La cancel culture, entre liberté d’expression et non-communication
À la fois mouvement de révolte digital et débat philosophique, la cancel culture est sûrement l’un des sujets qui divise le plus l’opinion publique dans le monde entier. À moins d’une semaine du débat annuel des M2 médias & numérique du Celsa au sujet de cette nouvelle culture de la dénonciation, FastNCurious vient éclaircir une pratique paradoxale qui mêle libération de la parole et non-communication.
La cancel culture, ou « culture de l’annulation », est née aux États-Unis dans les années 1970. Elle a vite envahi les lieux d’expression, du fait de la mondialisation des flux de communication.

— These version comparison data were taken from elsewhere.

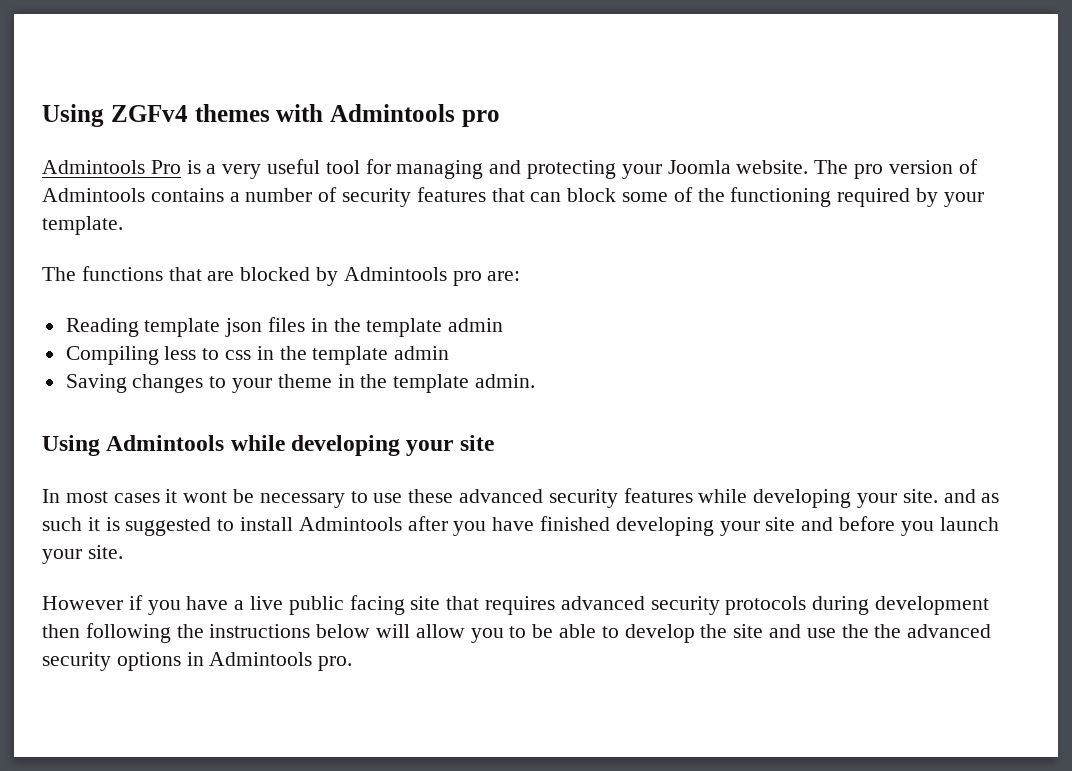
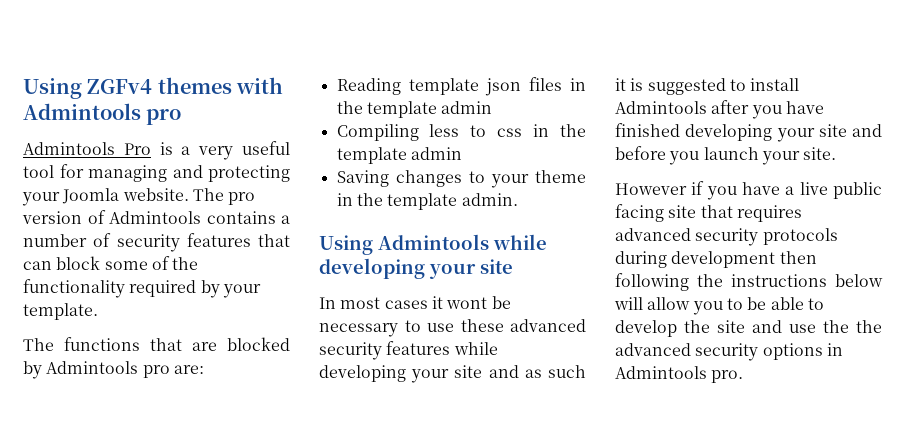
- The pro version of Admintools contains a number of security features that can block some of the functioning required by your template.
+ The pro version of Admintools contains a number of security features that can block some of the functionality required by your template.
- In most cases it wont be necessary to use these advanced security features while developing your site. and as such it is suggested to install Admintools after you have finished developing your site and before you launch your site.
+ In most cases it wont be necessary to use these advanced security features while developing your site and as such it is suggested to install Admintools after you have finished developing your site and before you launch your site.

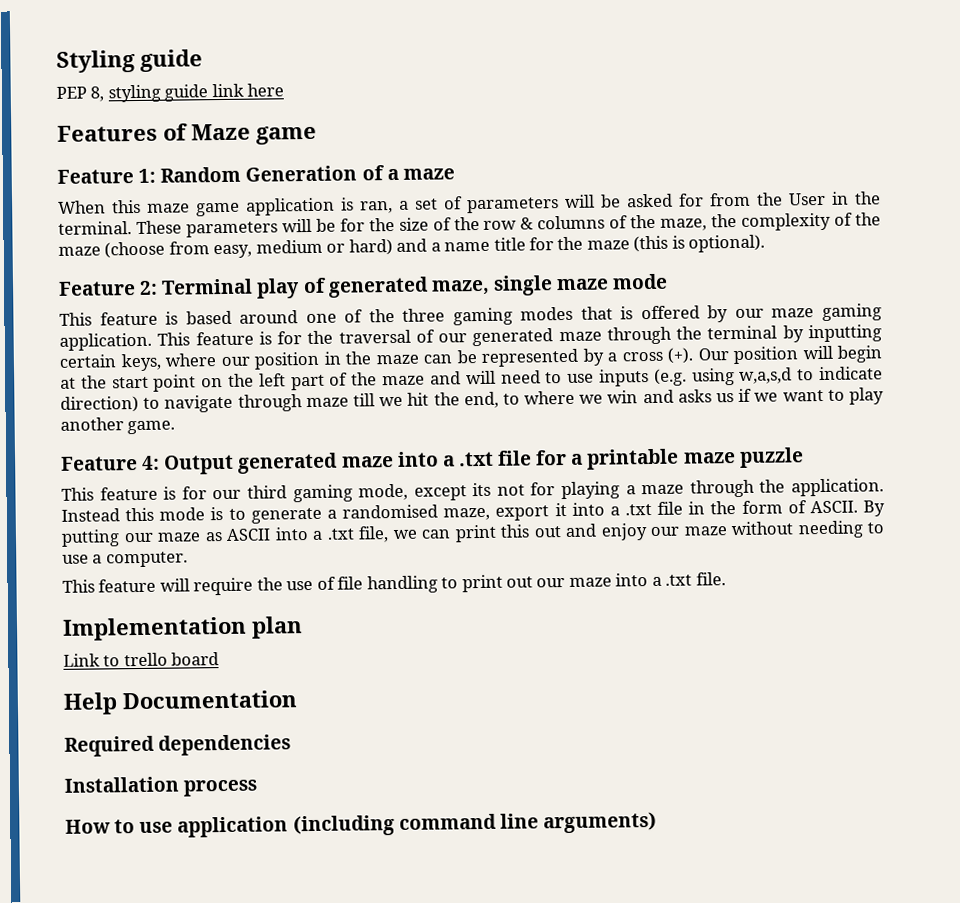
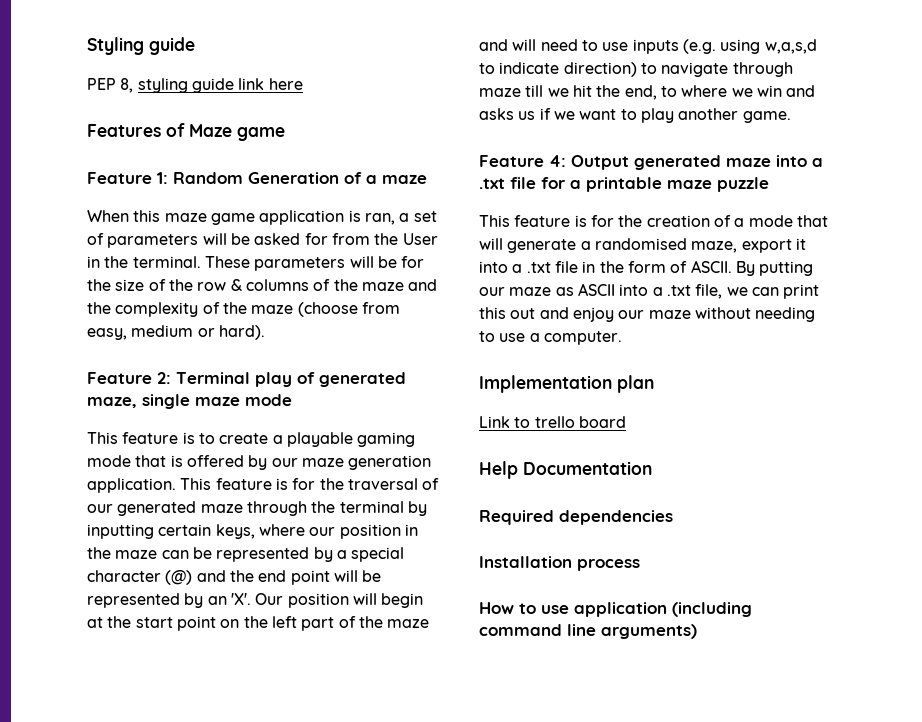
- These parameters will be for the size of the row & columns of the maze, the complexity of the maze (choose from easy, medium or hard) and a name title for the maze (this is optional).
+ These parameters will be for the size of the row & columns of the maze and the complexity of the maze (choose from easy, medium or hard).
- This feature is based around one of the three gaming modes that is offered by our maze gaming application.
+ This feature is to create a playable gaming mode that is offered by our maze generation application.
- This feature is for the traversal of our generated maze through the terminal by inputting certain keys, where our position in the maze can be represented by a cross (+). Our position will begin at the start point on the left part of the maze and will need to use inputs (e.g. using w,a,s,d to indicate direction) to navigate through maze till we hit the end, to where we win and asks us if we want to play another game.
+ This feature is for the traversal of our generated maze through the terminal by inputting certain keys, where our position in the maze can be represented by a special character (@) and the end point will be represented by an 'X'. Our position will begin at the start point on the left part of the maze and will need to use inputs (e.g. using w,a,s,d to indicate direction) to navigate through maze till we hit the end, to where we win and asks us if we want to play another game.
- This feature is for our third gaming mode, except its not for playing a maze through the application. Instead this mode is to generate a randomised maze, export it into a .txt file in the form of ASCII.
+ This feature is for the creation of a mode that will generate a randomised maze, export it into a .txt file in the form of ASCII.
- This feature will require the use of file handling to print out our maze into a .txt file.

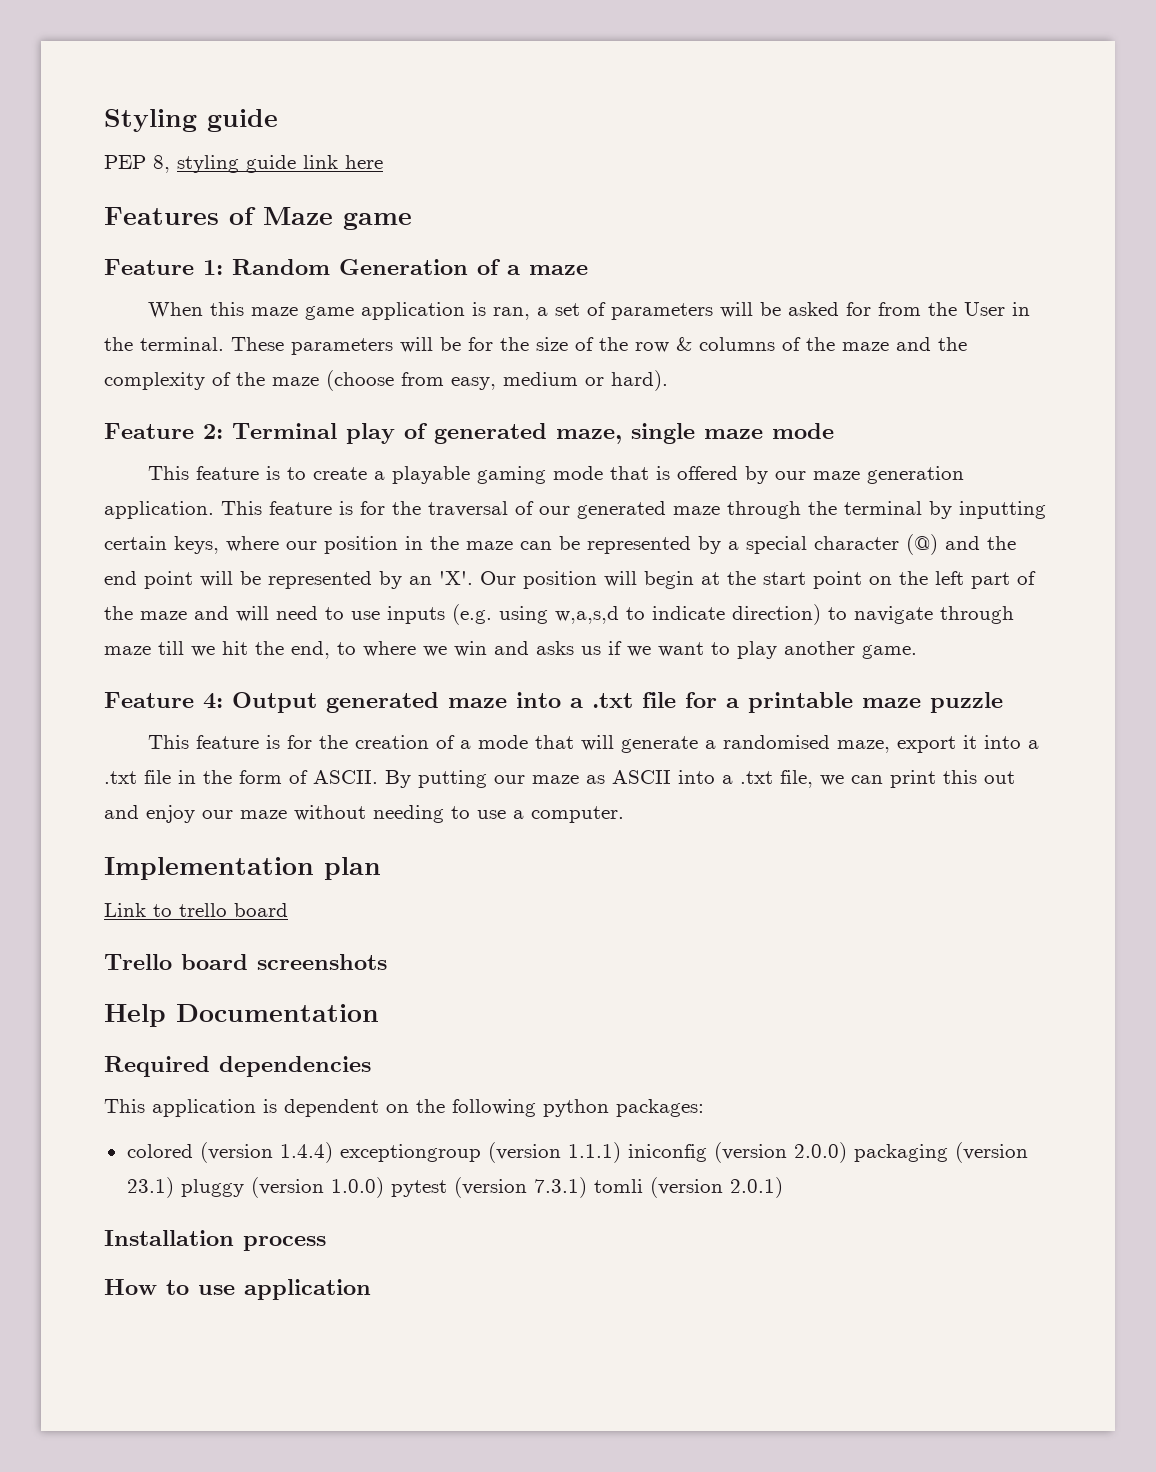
+ Trello board screenshots
+ This application is dependent on the following python packages:
+ colored (version 1.4.4) exceptiongroup (version 1.1.1) iniconfig (version 2.0.0) packaging (version 23.1) pluggy (version 1.0.0) pytest (version 7.3.1) tomli (version 2.0.1)
- How to use application (including command line arguments)
+ How to use application

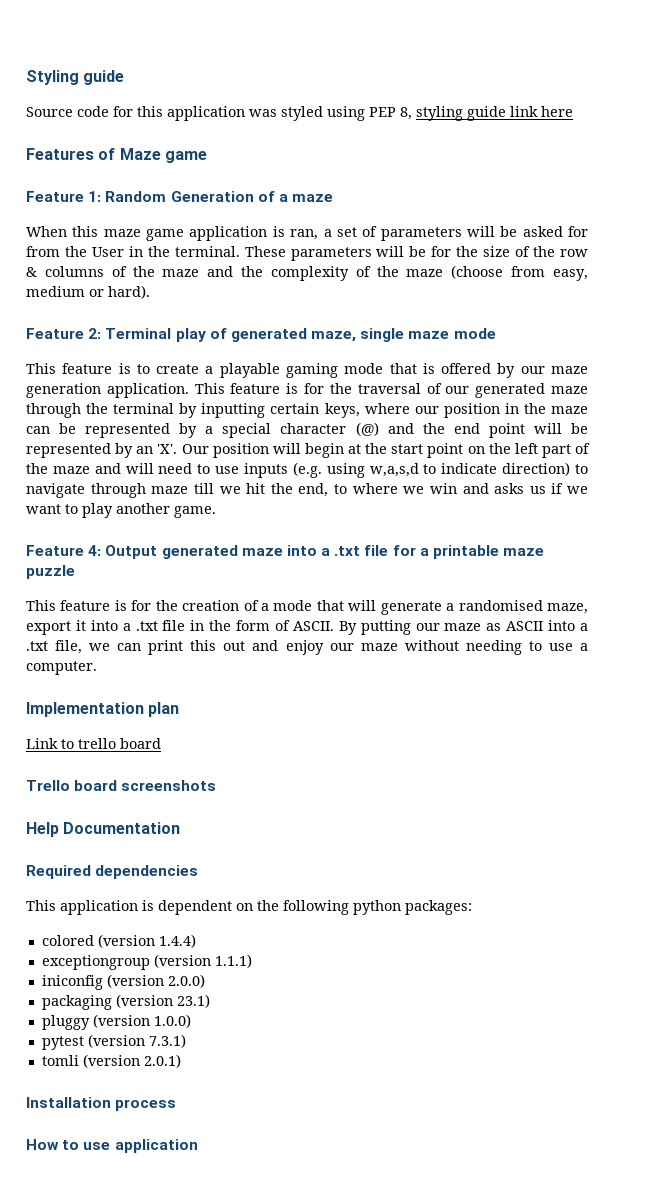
- PEP 8, styling guide link here
+ Source code for this application was styled using PEP 8, styling guide link here
- colored (version 1.4.4) exceptiongroup (version 1.1.1) iniconfig (version 2.0.0) packaging (version 23.1) pluggy (version 1.0.0) pytest (version 7.3.1) tomli (version 2.0.1)
+ colored (version 1.4.4)
+ exceptiongroup (version 1.1.1)
+ iniconfig (version 2.0.0)
+ packaging (version 23.1)
+ pluggy (version 1.0.0)
+ pytest (version 7.3.1)
+ tomli (version 2.0.1)

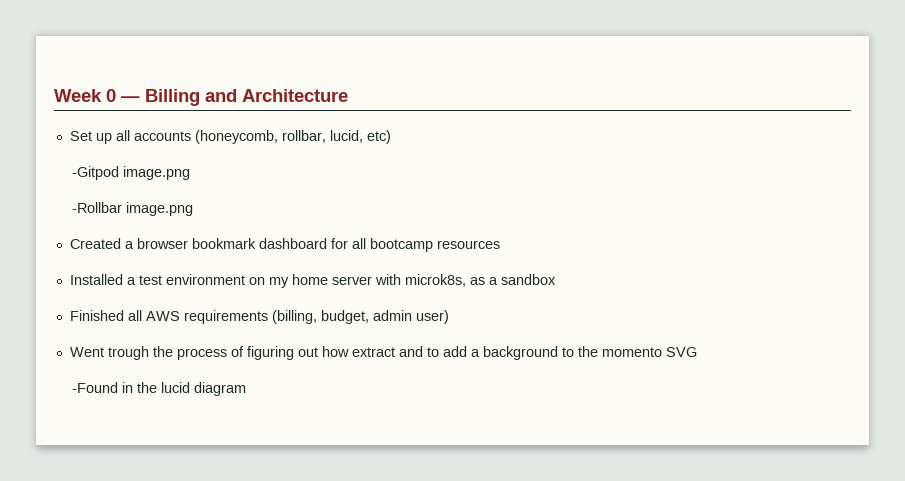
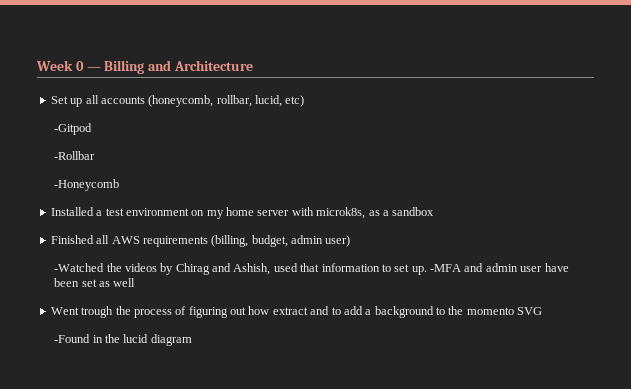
- -Gitpod image.png
+ -Gitpod
- -Rollbar image.png
- Created a browser bookmark dashboard for all bootcamp resources
+ -Rollbar
+ -Honeycomb
+ -Watched the videos by Chirag and Ashish, used that information to set up. -MFA and admin user have been set as well

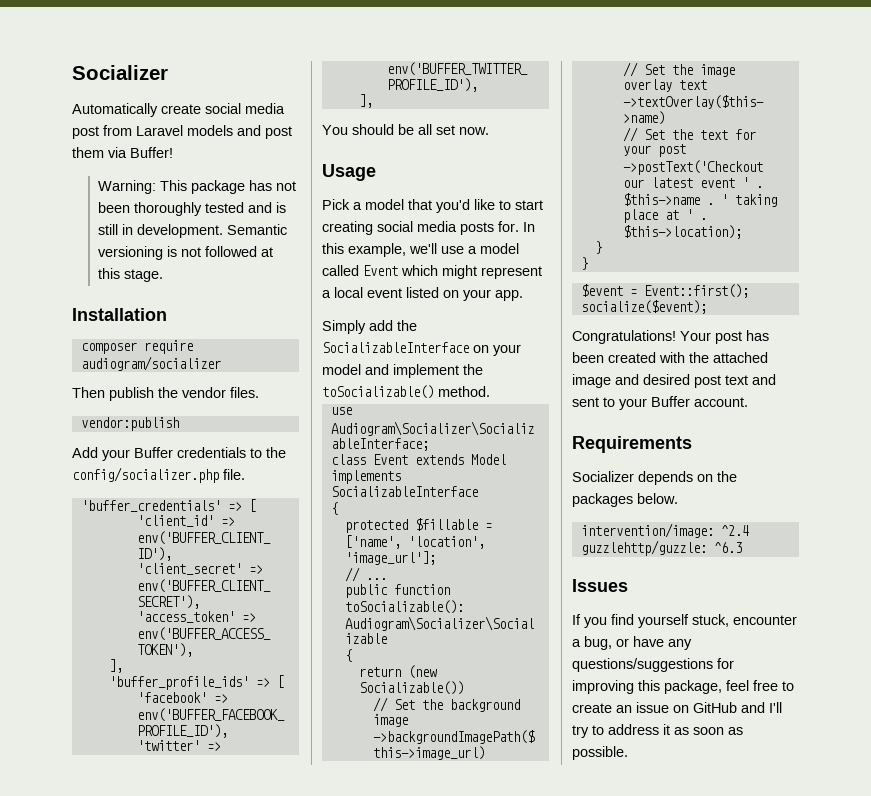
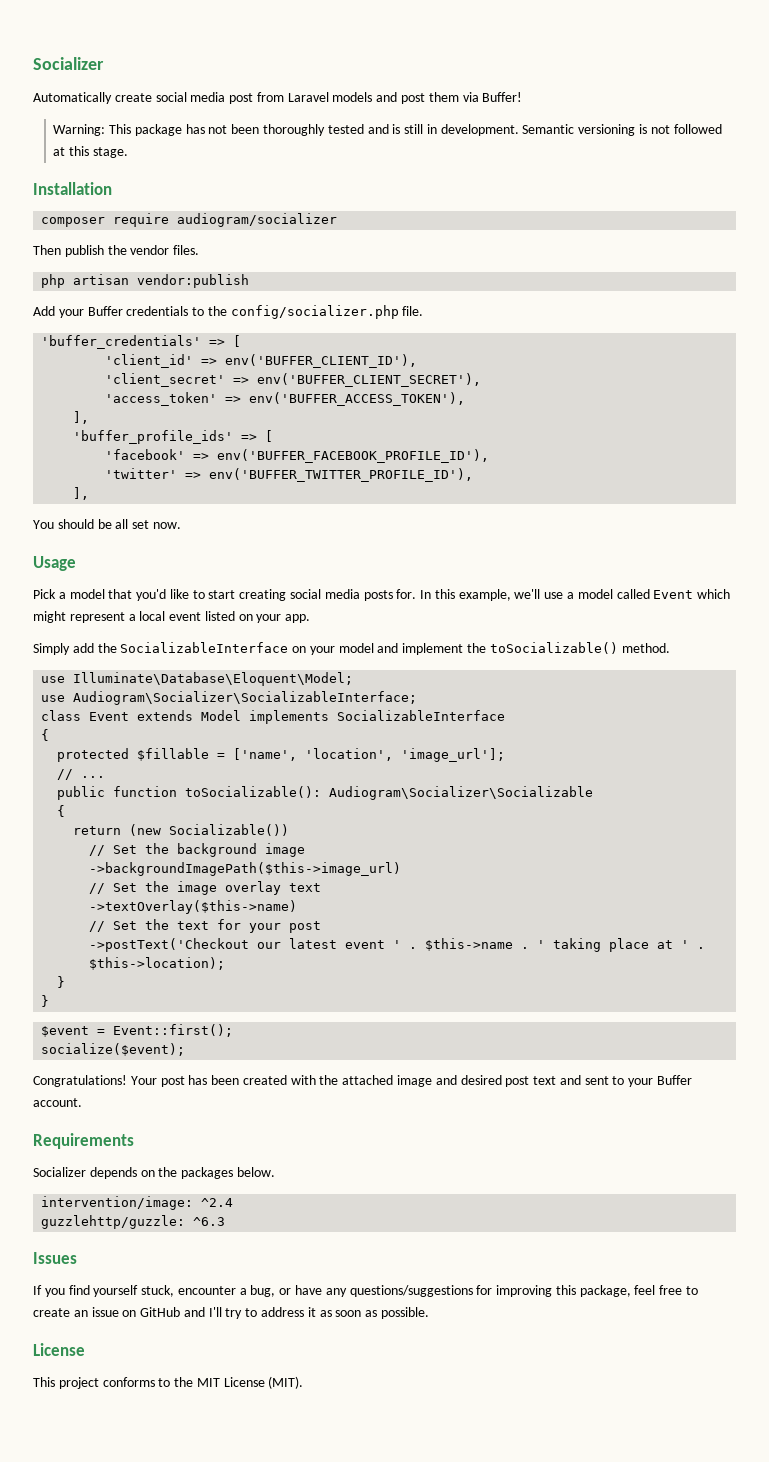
- vendor:publish
+ php artisan vendor:publish
+ use Illuminate\Database\Eloquent\Model;
  If you find yourself stuck, encounter a bug, or have any questions/suggestions for improving this package, feel free to create an issue on GitHub and I'll try to address it as soon as possible.
+ License
+ This project conforms to the MIT License (MIT).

Popularisée réellement vers 2018, elle prend racine dans nos sociétés contemporaines et digitalisées.
Concrètement, il s’agit de la dénonciation publique d’une personnalité, d’un groupe de personnes, d’une institution ou même d’une entreprise, considérés comme « problématiques », dont les opinions ou les actions divergeraient, voire s’opposeraient à ce qu’une certaine « morale » imposerait. Elle témoigne d’un ras-le-bol général des citoyens en quête de d’honnêteté, de justice sociale, et d’un idéal-roi qu’est la transparence de la part des dirigeants et des figures dominantes du paysage médiatique.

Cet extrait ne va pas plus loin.